L. Euler, Geneve 1754
Mademoiselle Kuhlenbech,
Madamoiselle, you have probably received all my previous five correspondences and I comprehend by your silence, and lack of any response thereof, that you have severed this fragile, gossamer umbilical cord of a relationship which you previously deemed as "not wholesome".
I wish you all the best and hopefully your marriage will be a resplendent one by Jove.
Yours,
Leonard
Henrietta,
I beg of you to reply. S'il vous plait, you must - you must! You must! You must!! You must give me one last chance to explain myself and express my undying love for you. And I do not care an ounce about that 'batard' - that magistrate- that filthy pig... that swine of a creature you call a husband.
You once mentioned that upon giving the dollop of syrup from the apothecary for the chest-ache I tried my best to come to aid in Marcus's most suffocating moment of his life. But you never factored into the equation, whitherto, it was my own subconscious that must have done the deed to wash the stain of the past like a Macbethian stigmata.
My love - yes my dear - I murdered our own son. And I pity you, you wretched whore and wench, to appear so blase in disposition. I spit your image and I pity you. You are no mother... and as much it pains my I can never see the fair face of Hypatia, that she is under the tutelage of the most monstrous and treacherous Jezebel in the world - rivalling a heinous, murderous tricoteuse - the worst of the worst subterranean chthonic vermin Xanthippe.
I hope you suffer in the lowest pits of hell as foretold in Psalms.
L. Euler
Monsieur Euler,
I cannot respond to any of your correspondences any more. I beg of you to stop sending these dispatches which are piling up as crumpled leaves in the wagon that the "batard" - the magistrate has borrowed to dispose of all our personal accoutrements and furniture to the pyre of eternity.
Please, monsieur, please admit yourself in a sanatorium. Your wife and children need your precocious power of the will to perform at the most optimum function. If you truly love me, you must do so for my and your own good.
Hypatia has just reached thirteen and loves her father dearly.
Henrietta K. Arnaud
Mademoiselle Arnaud,
If you shall burn my penned pieces - yes, from the pang of my chest- then it shall forever be lost to ether and I must divulge the truth.

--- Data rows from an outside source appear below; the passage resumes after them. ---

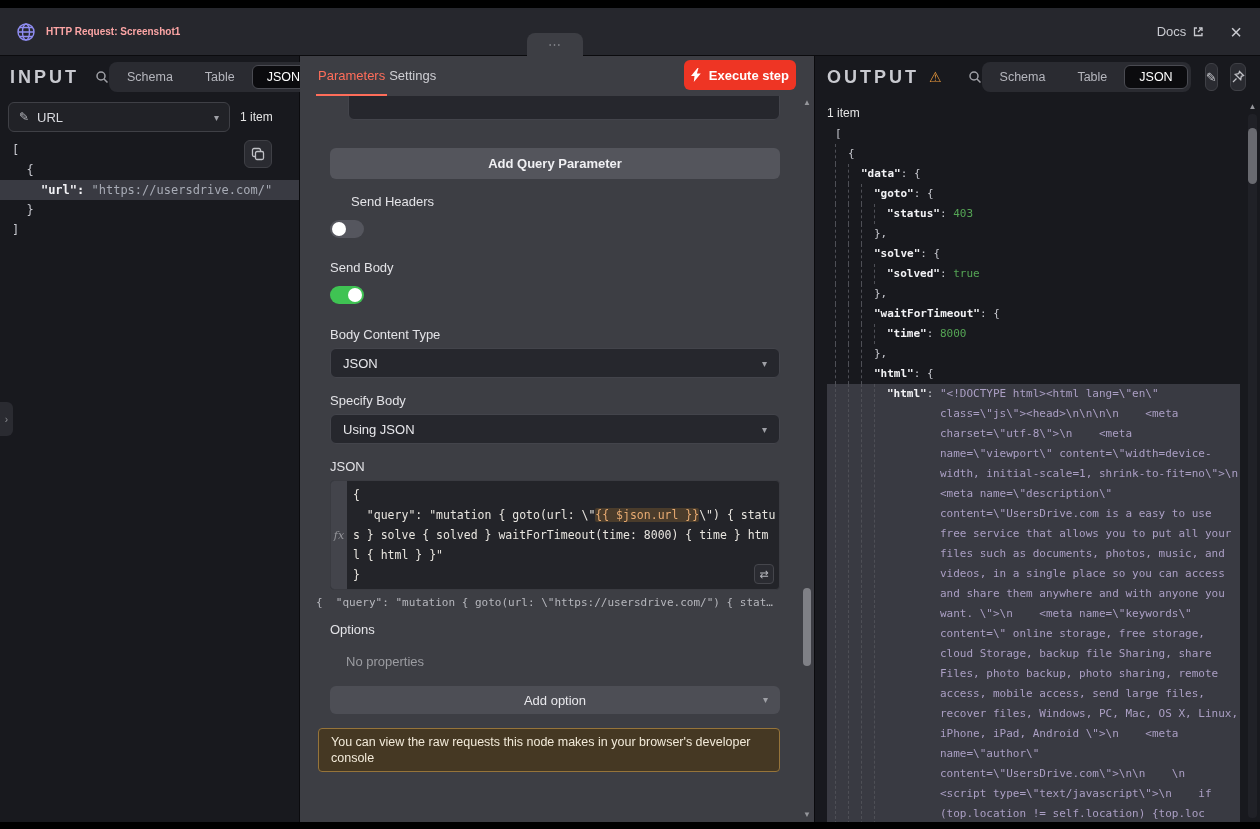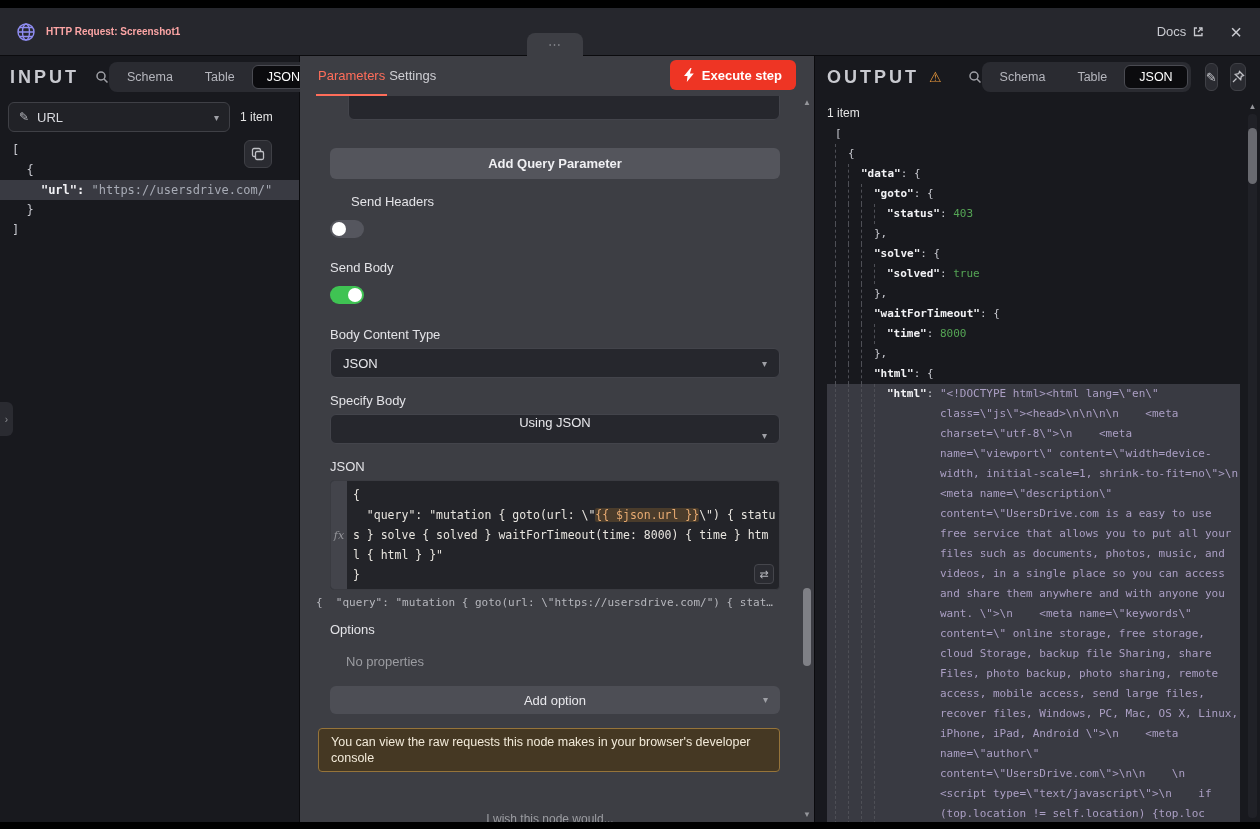"Execute step" .exec-btn { padding: 0 14px -> 0 7px }
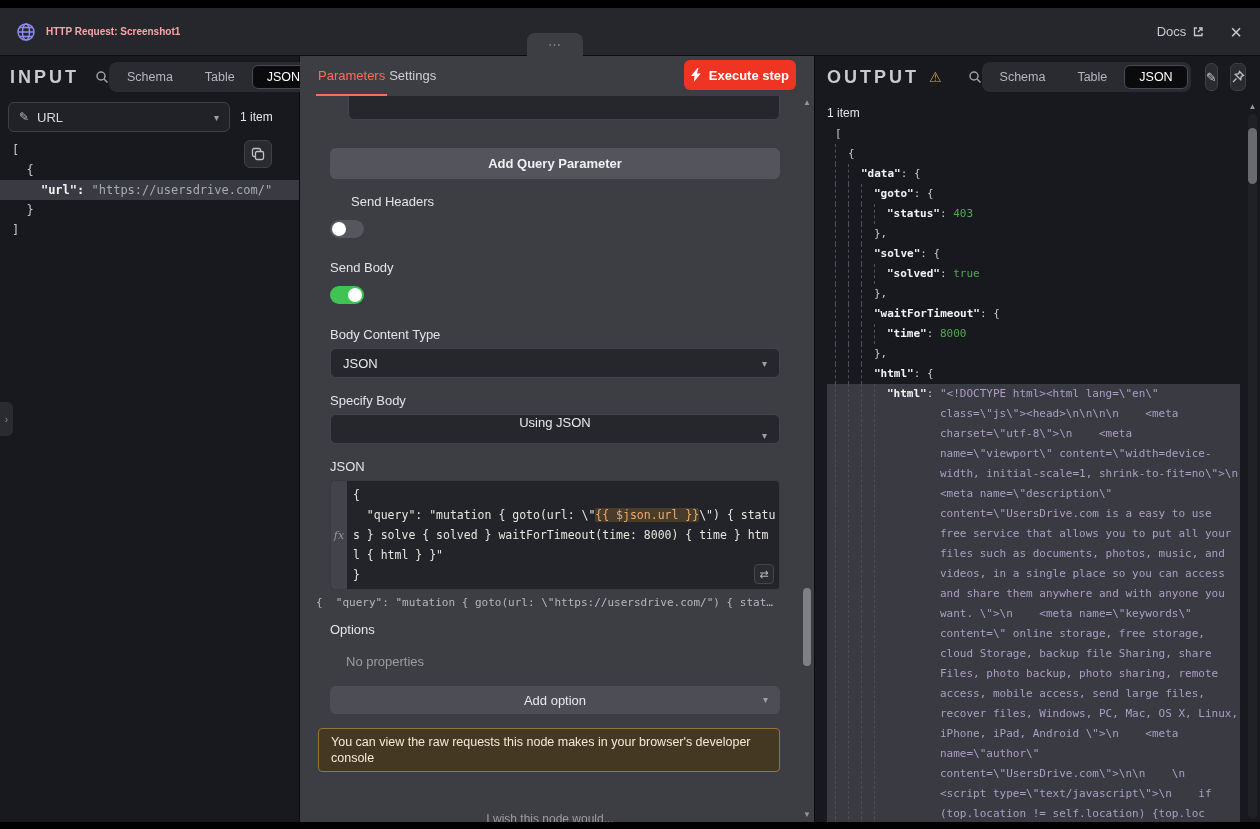"Using JSON" div.field { flex-direction: column -> none }
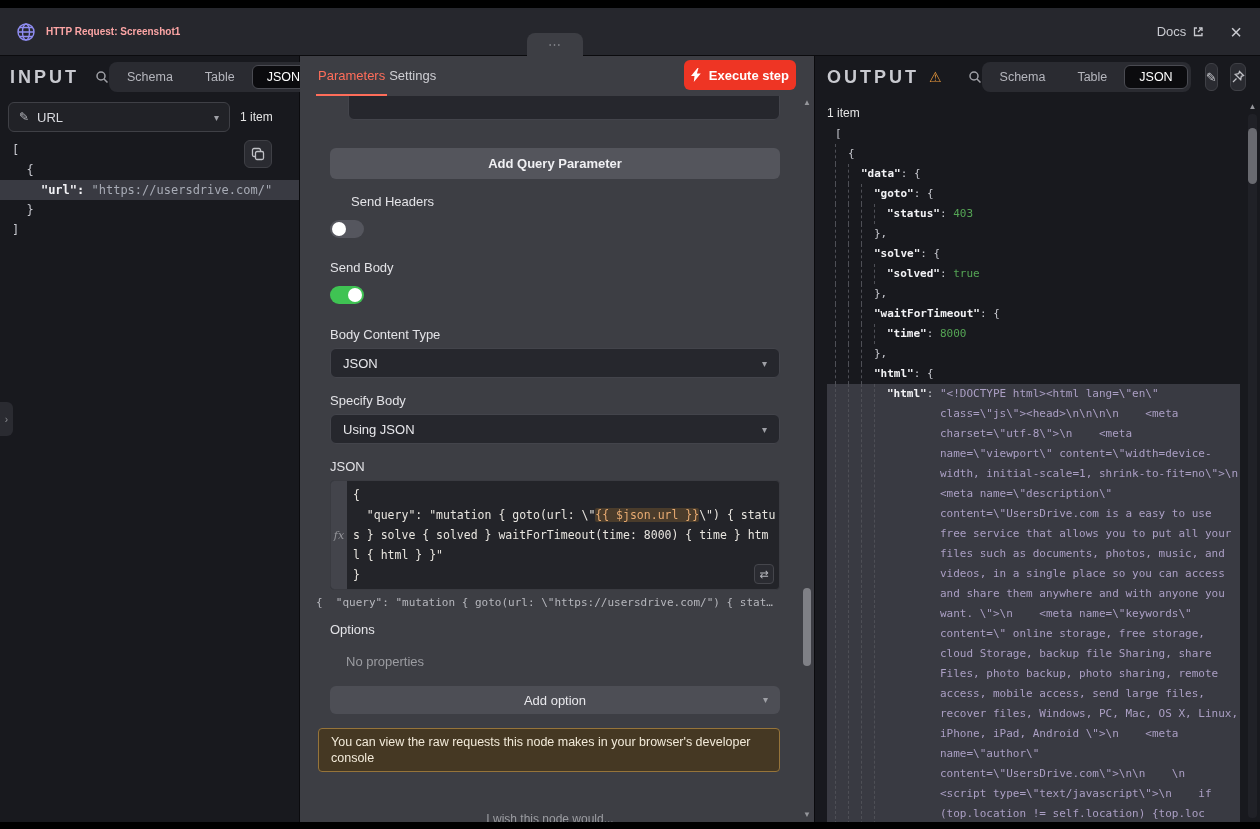"I wish this node would..." div.footer-hint { html: <div>I wish this node would...</div> -> none }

For as you know, nothing a geometer or algebraist chases more than the veridical truth of the Infinite Universe. Corollary I must confess that it was no accident that on that wretched winter Sunday of November, full well being cognizant of the fact that Marcus is averse to Arachis hypogaea, I crushed the powder of peanuts into the syrup from the apothecary. Does it make me a heinous man and a father? Does it mean history shall forever be locked out of the secret that I, yes, I, Monsieur Leonard Euler, erased away the footprint of my affairs? Yes… unless a soul eyedrops on this very letter you are holding.
But you should not have proceeded with the smuggling of the infant in a chest under the gingham for nine consecutive days. And yes, if that damned magistrate did chance upon this letter, then as God as my witness, he shall know - and so shall the world- how you were equally complicit in murdering our very own son.
And if it must solace your cockles of your heart, I am doing infinitely better now having found a strange discrepancy that alludes to a connection between theta and imaginary number i for the most sublimely, beautiful equation ever known to mankind.